[What is expected] Set the listing down again in full, word for word, with the pictures left out.

---------- Source records

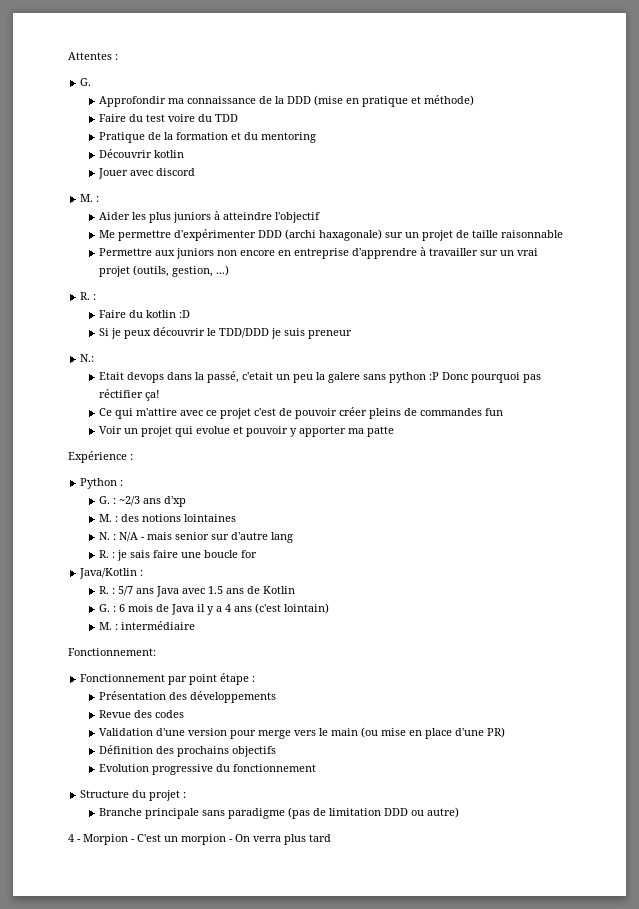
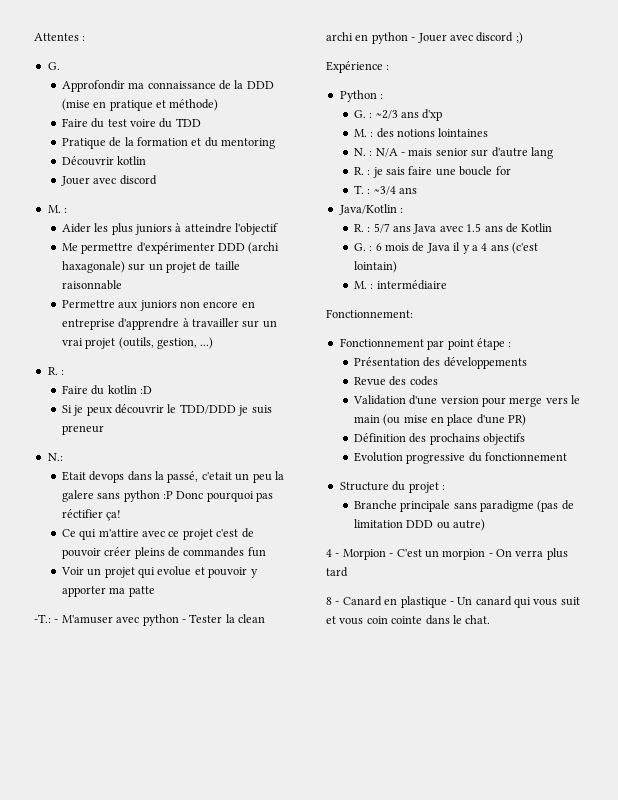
+ -T.: - M'amuser avec python - Tester la clean archi en python - Jouer avec discord ;)
+ T. : ~3/4 ans
+ 8 - Canard en plastique - Un canard qui vous suit et vous coin cointe dans le chat.

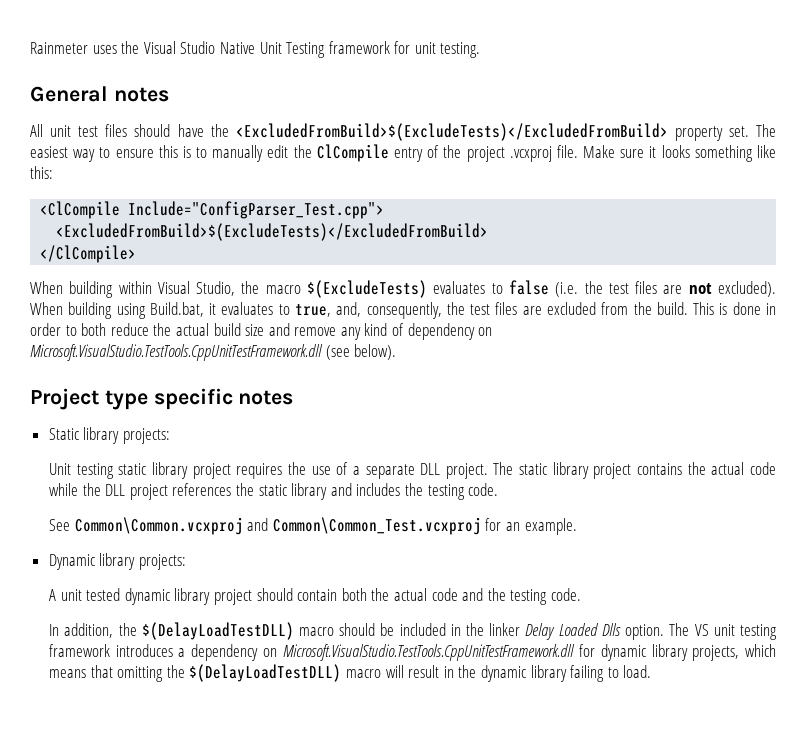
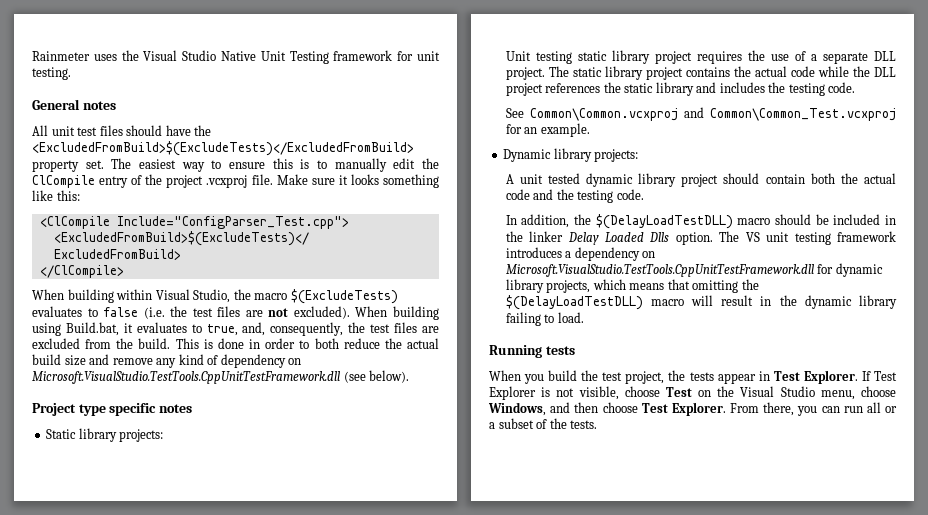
+ Running tests
+ When you build the test project, the tests appear in Test Explorer. If Test Explorer is not visible, choose Test on the Visual Studio menu, choose Windows, and then choose Test Explorer. From there, you can run all or a subset of the tests.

--------------------

[Completed task]
+ -T.: - M'amuser avec python - Tester la clean archi en python - Jouer avec discord ;)
+ T. : ~3/4 ans
+ 8 - Canard en plastique - Un canard qui vous suit et vous coin cointe dans le chat.

+ Running tests
+ When you build the test project, the tests appear in Test Explorer. If Test Explorer is not visible, choose Test on the Visual Studio menu, choose Windows, and then choose Test Explorer. From there, you can run all or a subset of the tests.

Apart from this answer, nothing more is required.